KRAS mutations are detected in 25% of non-small cell lung cancer (NSCLC) and no targeted therapies are approved for this subset population. Trametinib, a selective allosteric inhibitor of MEK1/MEK2, demonstrated preclinical and clinical activity in KRAS-mutant NSCLC. This phase II trial compare trametinib with docetaxel in patients with advanced KRAS-mutant NSCLC in second line for patients prior treated with platinum based chemotherapy.

Conclusion was: Trametinib showed similar PFS and response rate as docetaxel in the group of  patients selected for this study.


  • A Meta-Analysis of Resected Metachronous Second Non-Small Cell Lung Cancer.

Hamaji M, Ali SO, Burt BM. Ann Thorac Surg. 2015 Feb 25

“This meta-analysis was designed to determine the effect of surgical treatment on overall survival of patients treated surgically for a second non-small cell lung cancer (NSCLC) that occurred after resection of an initial NSCLC.

PubMed and Scopus databases were queried. Nine studies were identified”.

This meta-analyses suggest that surgical resection can be an option for patients who have a second primary NSCLC after resection of an initial lung cancer.

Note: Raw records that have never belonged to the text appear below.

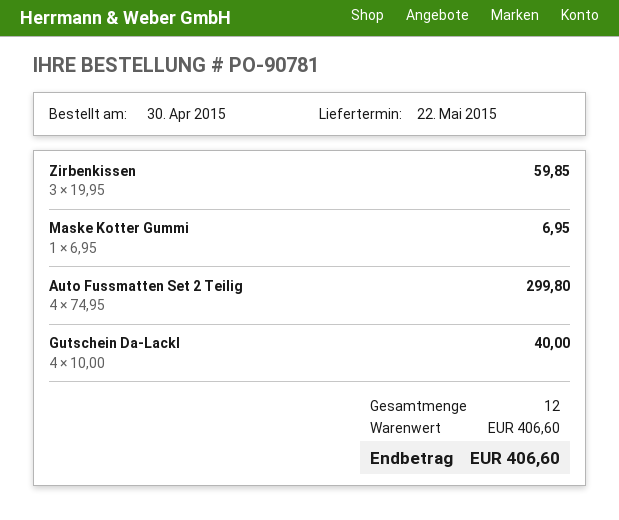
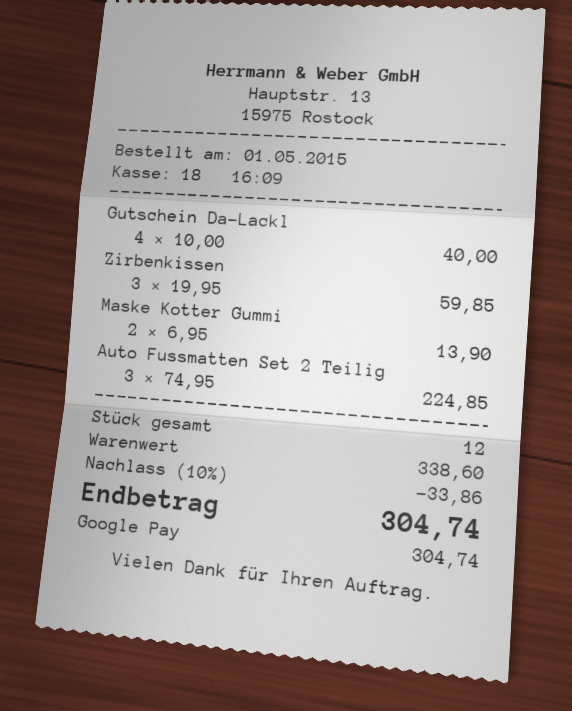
order date: 2015-04-30 -> 2015-05-01
Maske Kotter Gummi: 1 x 6.95 = 6.95 -> 2 x 6.95 = 13.90
Auto Fussmatten Set 2 Teilig: 4 x 74.95 = 299.80 -> 3 x 74.95 = 224.85
subtotal: 406.60 -> 338.60
discount: none -> 10% = 33.86
total: 406.60 -> 304.74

  • Adjuvant chemotherapy for resected early-stage non-small cell lung cancer.

Burdett S, Pignon JP, Tierney J, Tribodet H, Stewart L, Le Pechoux C, Aupérin A, Le Chevalier T, Stephens RJ, Arriagada R, Higgins JP, Johnson DH, Van Meerbeeck J, Parmar MK, Souhami RL, Bergman B, Douillard JY, Dunant A, Endo C, Girling D, Kato H, Keller SM, Kimura H, Knuuttila A, Kodama K, Komaki R, Kris MG, Lad T, Mineo T, Piantadosi S, Rosell R, Scagliotti G, Seymour LK, Shepherd FA, Sylvester R, Tada H, Tanaka F, Torri V, Waller D, Liang Y, for the Non‐Small Cell Lung Cancer Collaborative Group. Cochrane Database Syst Rev. 2015 Mar 2; 3:CD011430

The authors performed two systematic reviews and meta-analyses of all randomised controlled trials using individual participant data.

Results were first published in “The Lancet” in 2010. The authors tried to find if a benefit exist for patients  who received adjuvant chemotherapy after surgery or after surgery and radiotherapy.

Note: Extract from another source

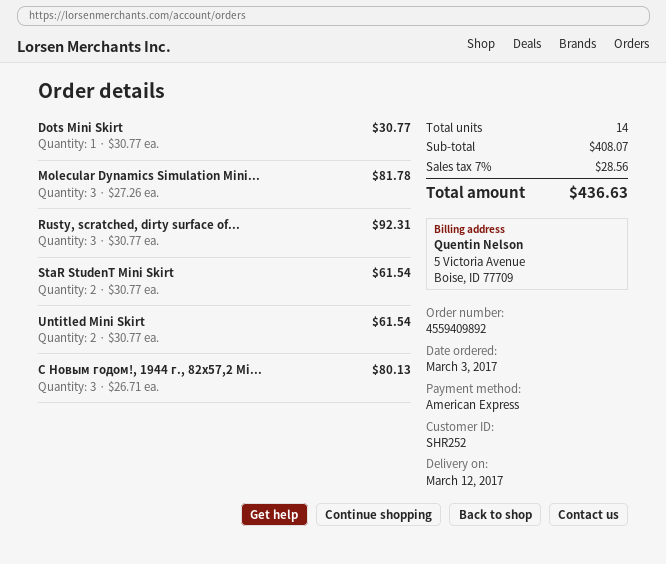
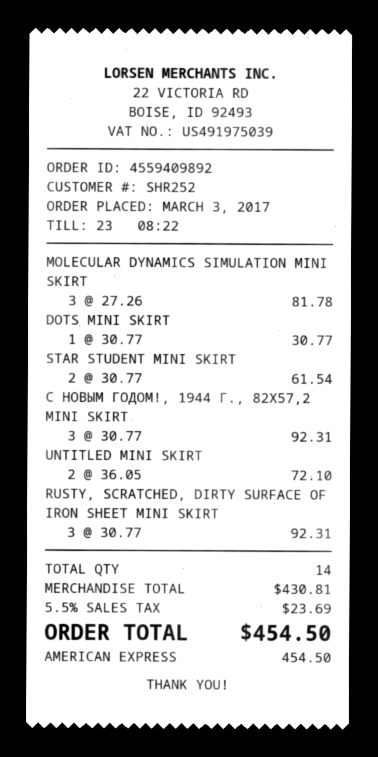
Untitled Mini Skirt: 2 x 30.77 = 61.54 -> 2 x 36.05 = 72.10
С Новым годом!, 1944 г., 82х57,2 Mi...: 3 x 26.71 = 80.13 -> 3 x 30.77 = 92.31
subtotal: 408.07 -> 430.81
tax: 7% = 28.56 -> 5.5% = 23.69
total: 436.63 -> 454.50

By specific methods authors identified 35 trials evaluating surgery plus adjuvant chemotherapy versus surgery alone.

There was a clear evidence of a benefit of adding chemotherapy after surgery with an absolute increase in survival of 4% at five years.

In other 12 trials evaluating surgery plus radiotherapy plus chemotherapy versus surgery plus radiotherapy alone, authors find out also evidence of a benefit of adding chemotherapy to surgery plus.


Authors concluded that a clear benefit of adjuvant chemotherapy existed for these patients, irrespective of whether chemotherapy was given in addition to surgery or surgery plus radiotherapy.